So it's time to rethink a lot of fundamental things. KONTAKT, the leading product, can still be saved. Why don't they notice the obvious things that would make everyone use Kontakt again? It doesn't matter to me, I haven't spent a dime on NI products for 3 years, but since computer music composition is my hobby, I spent money on products from competitors, such as u-he and Spectrasonics. These are living examples of how products can be polished to perfection over decades. So they don't eliminate something, they improve it.

So I'll tell you right now what I think you should do at NI headquarters if you want to continue to operate in the future. I think you can see that there is a "war" going on in the world on many levels. Times like these demand serious action.

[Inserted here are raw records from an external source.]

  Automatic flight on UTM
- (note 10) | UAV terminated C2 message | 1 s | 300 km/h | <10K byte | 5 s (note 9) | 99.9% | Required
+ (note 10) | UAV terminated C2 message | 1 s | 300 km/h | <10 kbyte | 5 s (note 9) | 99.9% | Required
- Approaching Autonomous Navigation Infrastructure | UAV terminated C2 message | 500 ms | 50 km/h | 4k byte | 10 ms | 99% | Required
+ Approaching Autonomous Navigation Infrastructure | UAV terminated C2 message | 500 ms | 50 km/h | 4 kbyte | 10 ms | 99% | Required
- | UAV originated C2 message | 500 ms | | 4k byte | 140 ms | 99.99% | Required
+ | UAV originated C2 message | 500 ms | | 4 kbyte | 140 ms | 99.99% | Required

But why should you listen to me? Well, I'll write a few more words about myself, just to establish what I'm saying. Computer music composition has been my hobby since the nineties, and so I'm aware of the entire history of Native Instruments -which hasn't been smooth until now-. I was an NI user for a long time, but at some point I lost my enthusiasm, seeing that only sample-based solutions (meaning: Kontakt and only the expansions within it) make up a significant part of the newer and newer updates. So if one of your users like me decides to prefer the competitor's products (Falcon, Halion, Omnisphere etc.), maybe it's worth thinking a little about what it's all about. And what about those who could be completely new users of yours, because they're just getting into this whole DAW/Plugin world? Well, they can simply choose something else, not you.

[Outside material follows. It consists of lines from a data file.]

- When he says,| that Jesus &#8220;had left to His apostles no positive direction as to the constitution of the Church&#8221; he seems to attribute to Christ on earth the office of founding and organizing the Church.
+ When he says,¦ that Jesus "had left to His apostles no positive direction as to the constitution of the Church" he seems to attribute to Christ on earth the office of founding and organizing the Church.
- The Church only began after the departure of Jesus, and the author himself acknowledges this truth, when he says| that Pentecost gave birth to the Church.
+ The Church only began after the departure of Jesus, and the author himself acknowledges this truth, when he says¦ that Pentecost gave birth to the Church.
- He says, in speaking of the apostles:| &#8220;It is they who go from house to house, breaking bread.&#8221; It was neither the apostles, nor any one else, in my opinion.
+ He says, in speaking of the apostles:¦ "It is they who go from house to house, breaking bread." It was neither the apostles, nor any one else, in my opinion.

But you are damn lucky, because it is still not too late to put them all next to Kontakt. I will write the steps:

1) First, you can gain a lot with one small modification: Modify the Kontakt Player so that it can play all Kontakt libraries, but cannot edit them in more detail. I think you understand the full meaning of the word PLAYER - it plays, but does not edit. Unfortunately, it does not work that way at the moment. I do not know why, but the current operation has developed due to the petty greed for money, which is completely harmful. Stop this harmful tradition and put an end to the bribery of developers who are not willing to pay thousands to NI for the libraries they created!

2) If step 1 works, I think you can figure out what else needs to be done. So I will not list it here any further. You are Native Instruments, solve it! Ask your users - while they still exist. Collect opinions from forums, support requests! Or don't do anything, you know - you've already solved it previously (to a certain degree).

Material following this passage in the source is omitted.